__What to produce__: Look below for the line with "[202,743,230,752] our ->" and the line with "[67,271,239,282] LED resistors"; repeat exactly those two lines and all lines between them, but no pictures.

=== Section Start ===

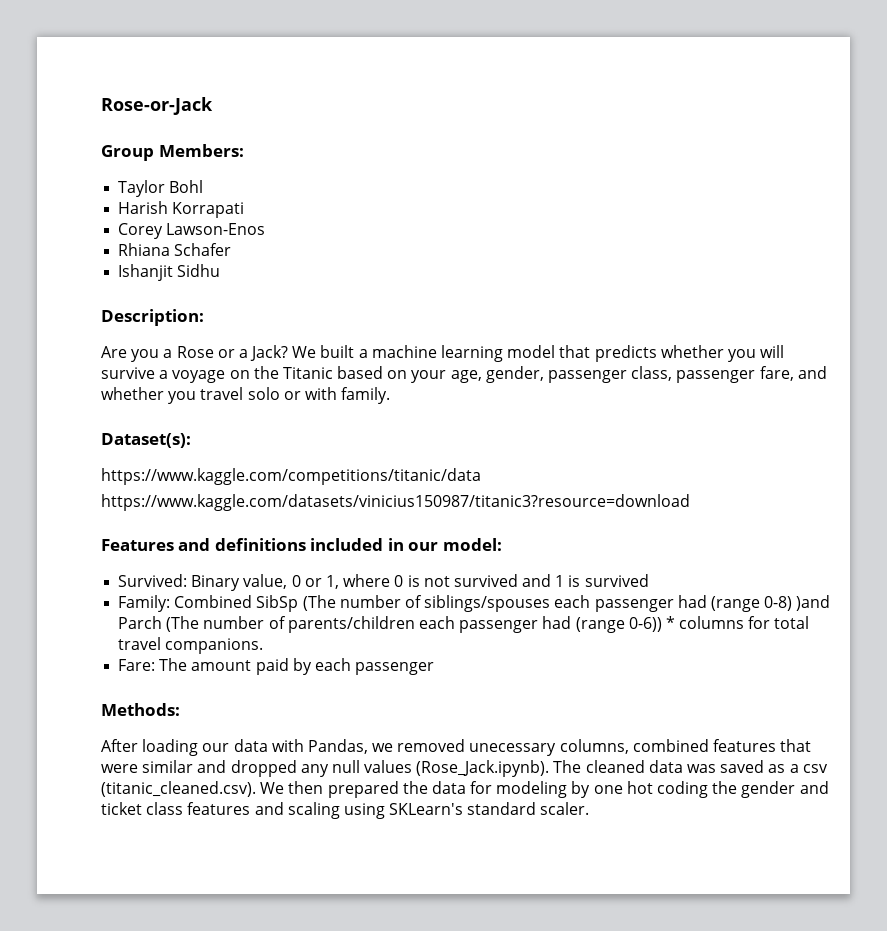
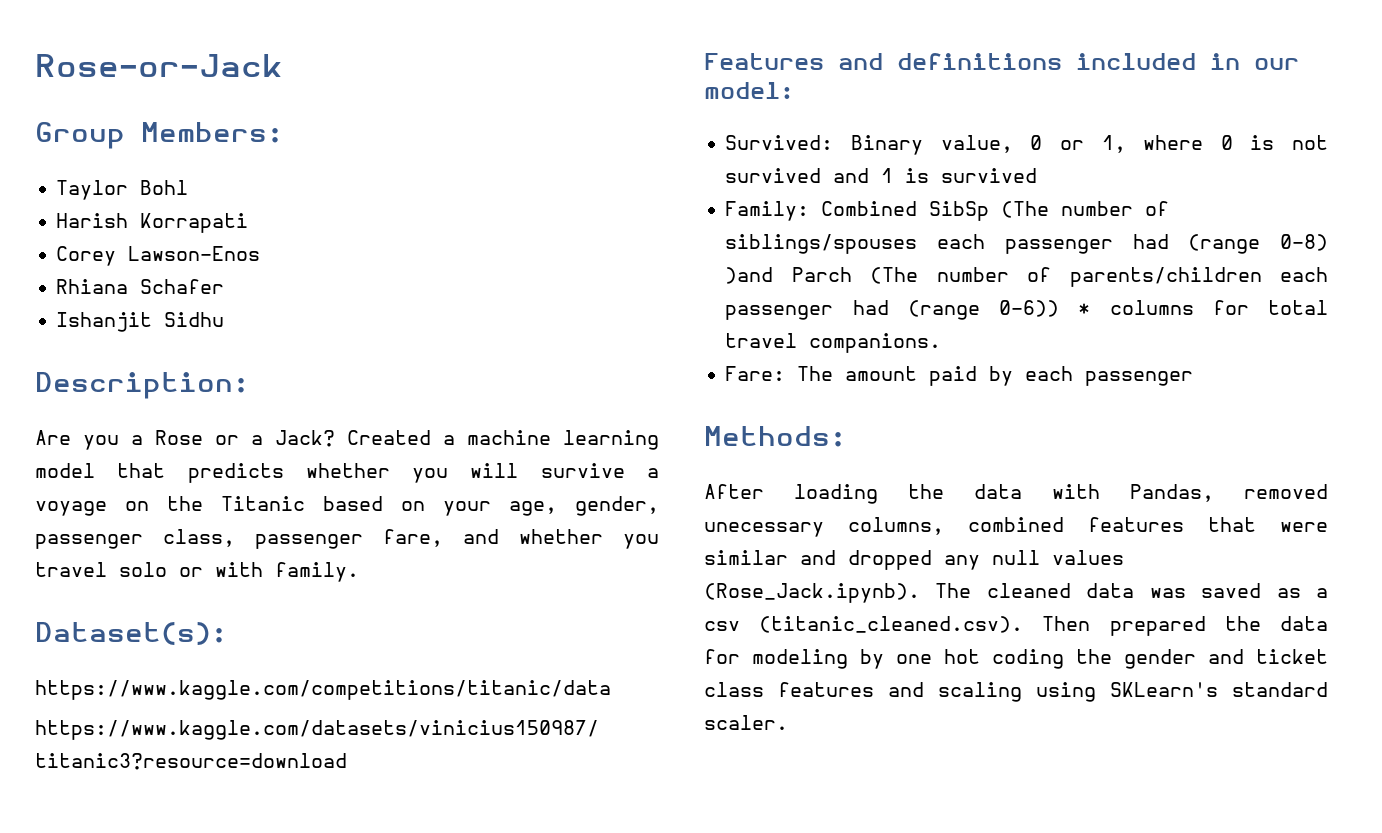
[292,345,355,358] We built -> [347,430,431,445] Created
[202,743,230,752] our -> [908,484,944,499] the
[372,743,394,752] we -> (1214, 493) none
[260,781,324,794] We then -> [1042,616,1091,631] Then

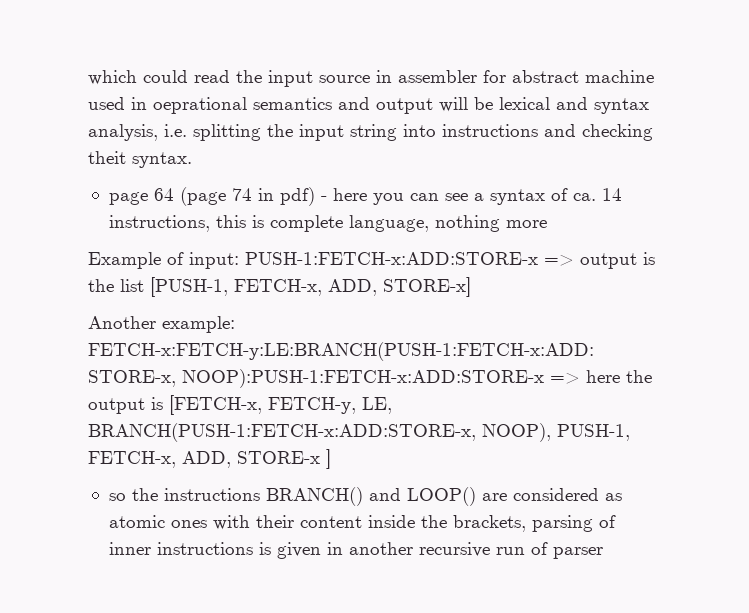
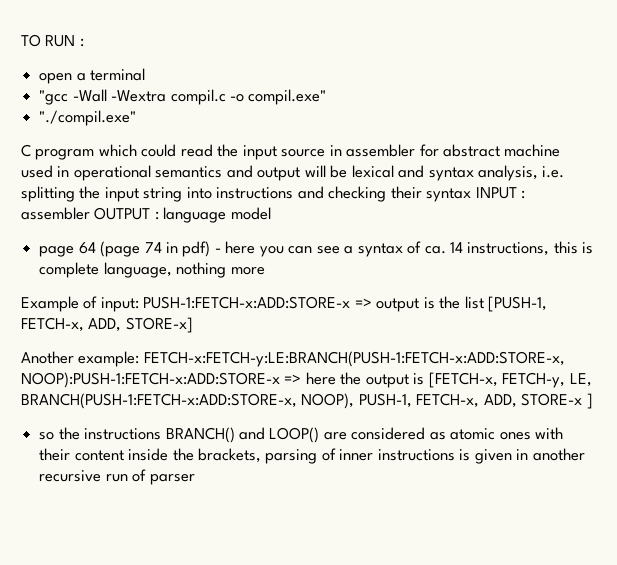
(88, 77) none -> [21,34,84,47] [39,68,146,84] [39,89,327,105] [39,110,137,126] [21,144,95,160] TO RUN : // open a terminal // "gcc -Wall -Wextra compil.c -o compil.exe" // "./compil.exe" // C program
[153,97,247,114] oeprational -> [73,165,151,181] operational
[88,151,192,168] theit syntax. -> [390,186,526,202] [21,207,271,223] their syntax INPUT : assembler OUTPUT : language model

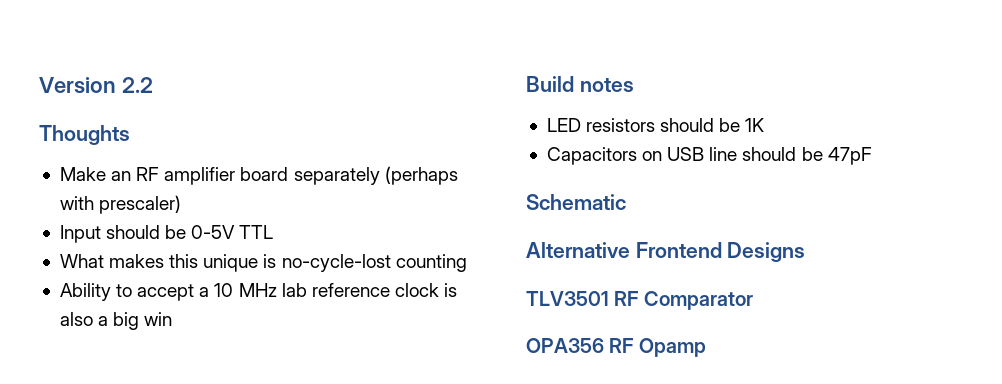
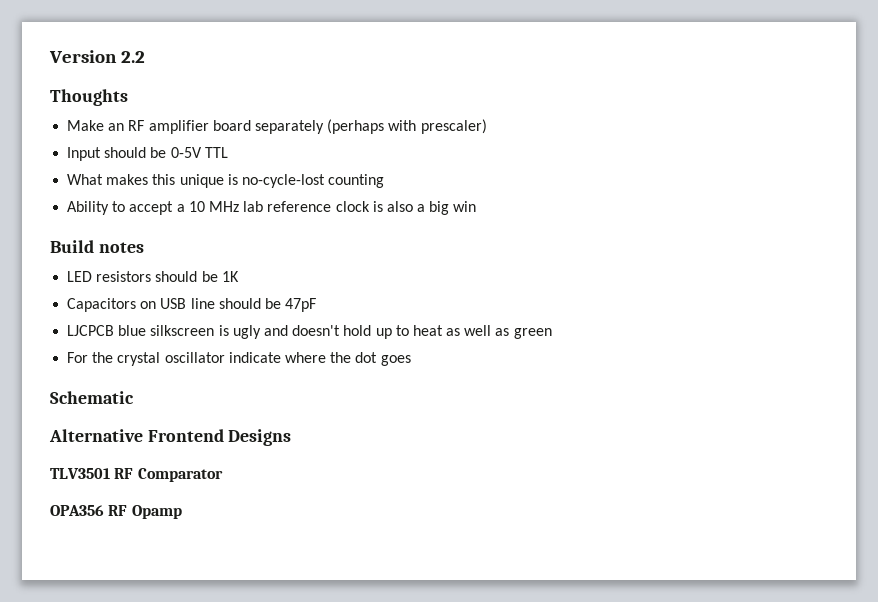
(872, 156) none -> [67,325,552,339] [67,352,411,366] // LJCPCB blue silkscreen is ugly and doesn't hold up to heat as well as green // For the crystal oscillator indicate where the dot goes

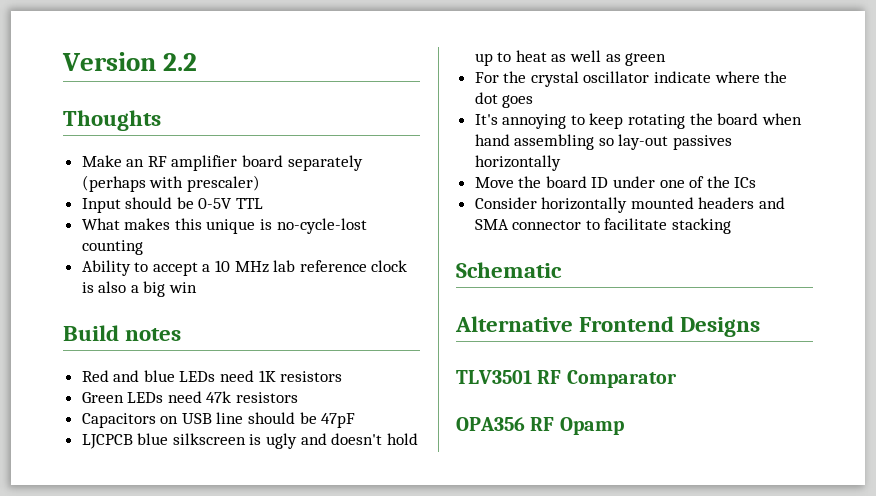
[67,271,239,282] LED resistors should be 1K -> [81,370,343,382] [81,391,299,403] Red and blue LEDs need 1K resistors // Green LEDs need 47k resistors
(411, 360) none -> [474,113,802,129] [474,134,733,150] [474,155,561,171] [474,176,757,188] [474,197,786,213] [474,218,732,234] // It's annoying to keep rotating the board when hand assembling so lay-out passives horizontally // Move the board ID under one of the ICs // Consider horizontally mounted headers and SMA connector to facilitate stacking

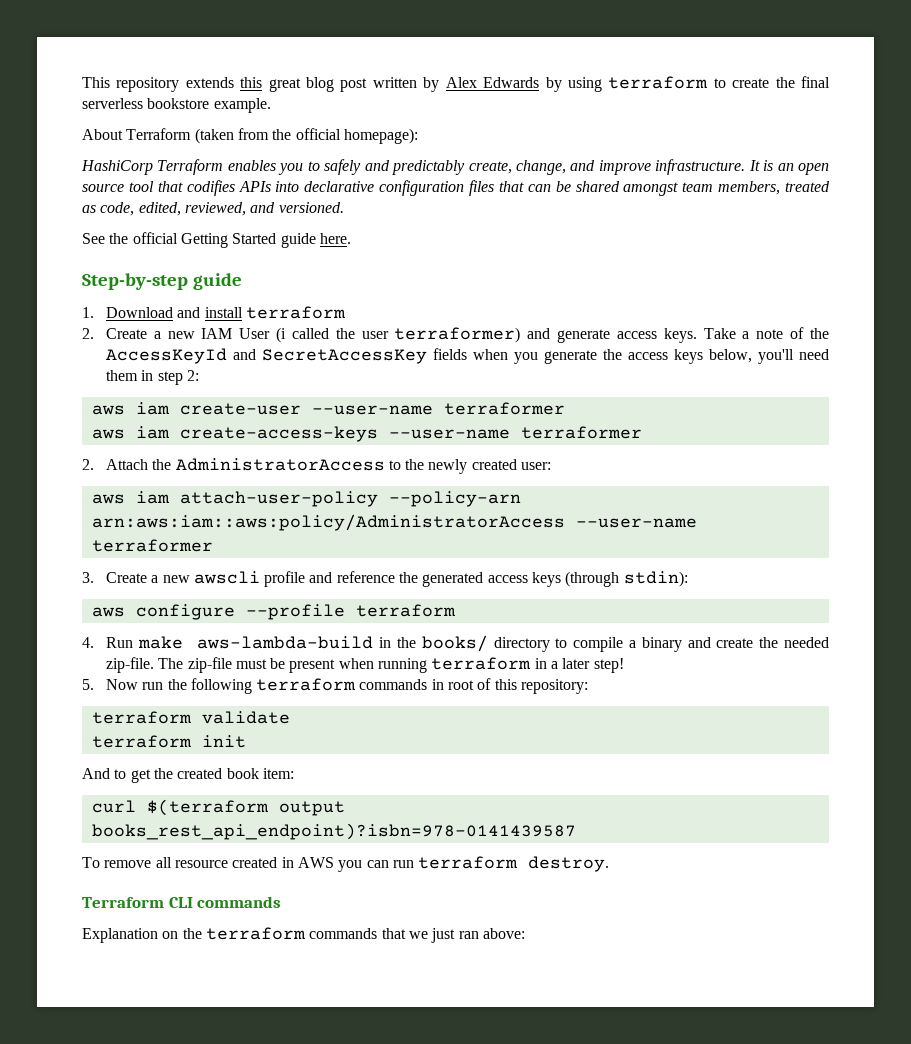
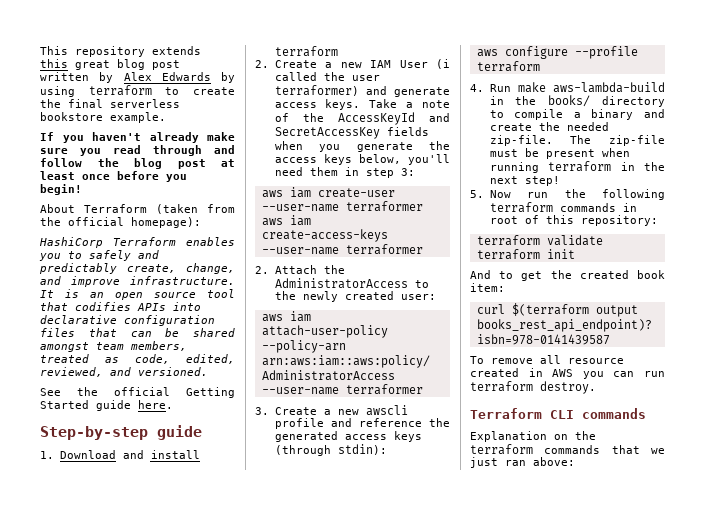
(271, 105) none -> [40,132,235,143] [40,145,235,156] [40,158,235,169] [40,171,187,182] [40,184,82,195] // If you haven't already make sure you read through and follow the blog post at least once before you begin!
[186,370,199,381] 2: -> [400,168,415,176] 3:
[551,658,591,669] a later -> [644,162,665,171] [489,176,518,184] the next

=== Section End ===

__Task result__:
[202,743,230,752] our -> [908,484,944,499] the
[372,743,394,752] we -> (1214, 493) none
[260,781,324,794] We then -> [1042,616,1091,631] Then

(88, 77) none -> [21,34,84,47] [39,68,146,84] [39,89,327,105] [39,110,137,126] [21,144,95,160] TO RUN : // open a terminal // "gcc -Wall -Wextra compil.c -o compil.exe" // "./compil.exe" // C program
[153,97,247,114] oeprational -> [73,165,151,181] operational
[88,151,192,168] theit syntax. -> [390,186,526,202] [21,207,271,223] their syntax INPUT : assembler OUTPUT : language model

(872, 156) none -> [67,325,552,339] [67,352,411,366] // LJCPCB blue silkscreen is ugly and doesn't hold up to heat as well as green // For the crystal oscillator indicate where the dot goes

[67,271,239,282] LED resistors should be 1K -> [81,370,343,382] [81,391,299,403] Red and blue LEDs need 1K resistors // Green LEDs need 47k resistors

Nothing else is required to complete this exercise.